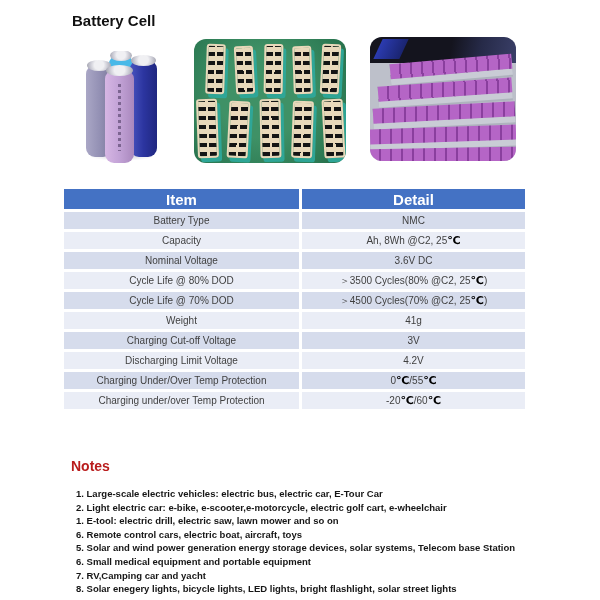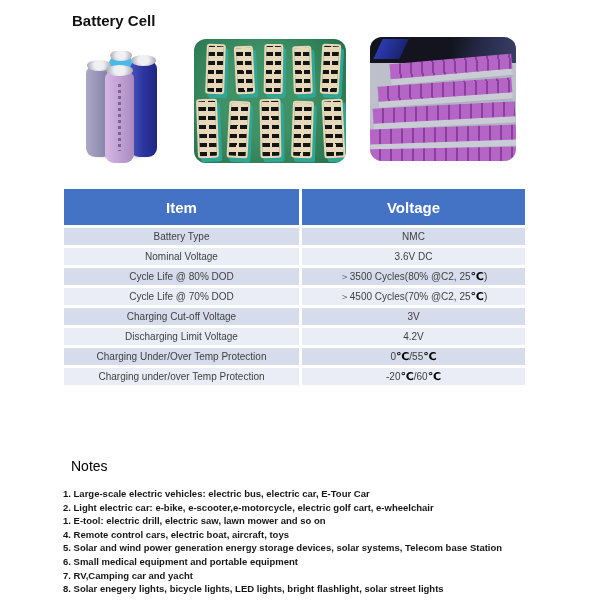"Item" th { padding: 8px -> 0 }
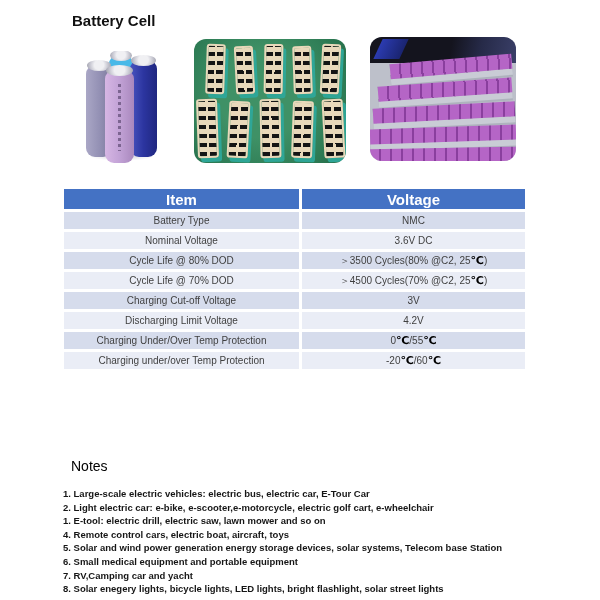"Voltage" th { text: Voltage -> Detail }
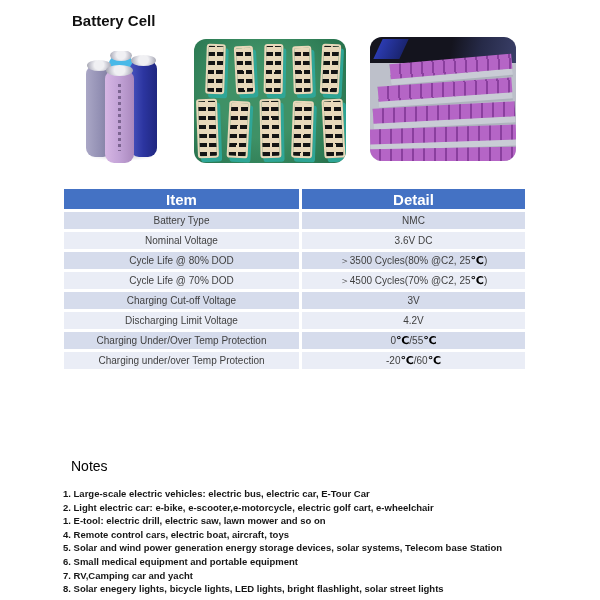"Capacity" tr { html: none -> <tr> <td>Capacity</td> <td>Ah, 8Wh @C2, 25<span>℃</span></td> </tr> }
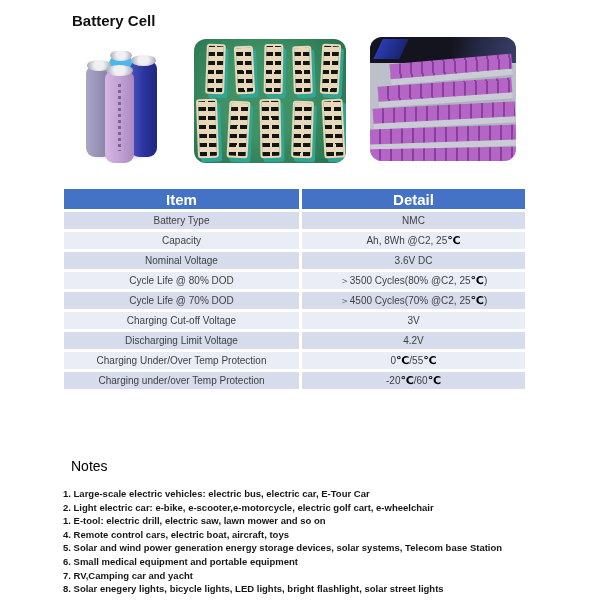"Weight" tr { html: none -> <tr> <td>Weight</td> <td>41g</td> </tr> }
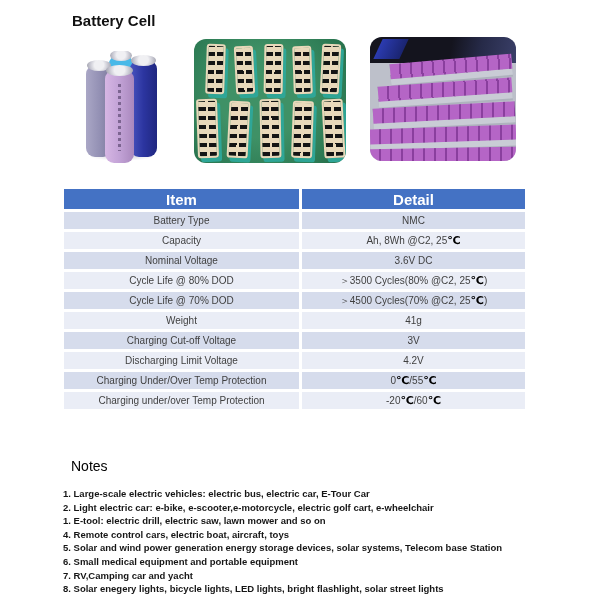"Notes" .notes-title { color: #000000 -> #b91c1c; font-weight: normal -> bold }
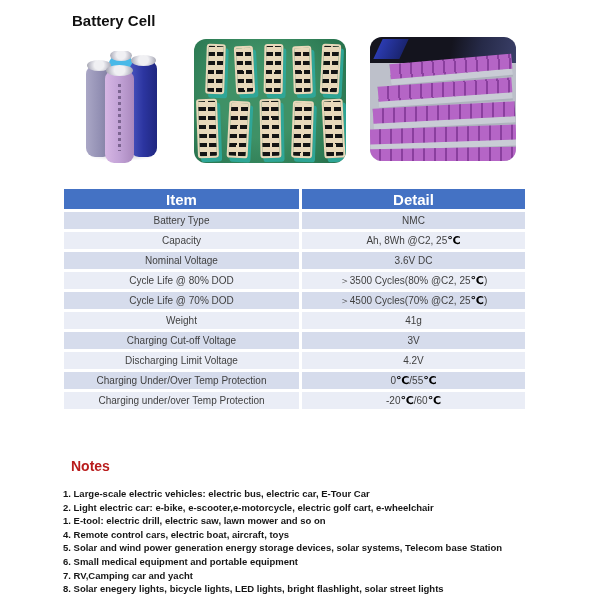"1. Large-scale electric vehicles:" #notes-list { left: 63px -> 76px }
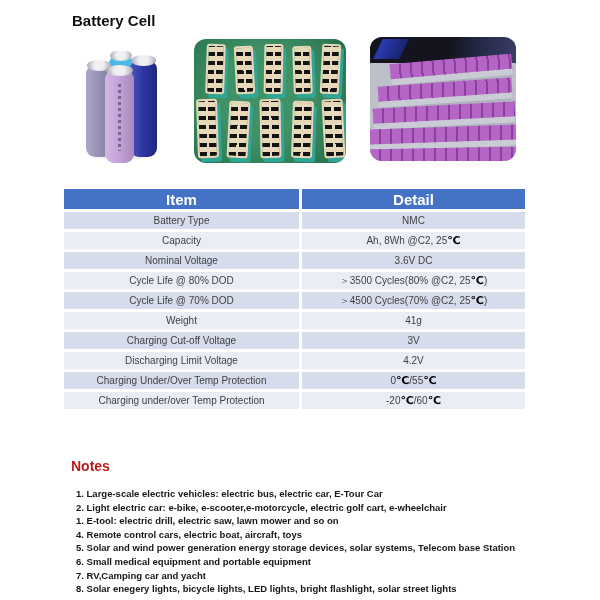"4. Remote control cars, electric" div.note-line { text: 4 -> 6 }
════════════════
Could you return all of the entries above exactly, without any images?

Response area -
"Item" th { padding: 8px -> 0 }
"Voltage" th { text: Voltage -> Detail }
"Capacity" tr { html: none -> <tr> <td>Capacity</td> <td>Ah, 8Wh @C2, 25<span>℃</span></td> </tr> }
"Weight" tr { html: none -> <tr> <td>Weight</td> <td>41g</td> </tr> }
"Notes" .notes-title { color: #000000 -> #b91c1c; font-weight: normal -> bold }
"1. Large-scale electric vehicles:" #notes-list { left: 63px -> 76px }
"4. Remote control cars, electric" div.note-line { text: 4 -> 6 }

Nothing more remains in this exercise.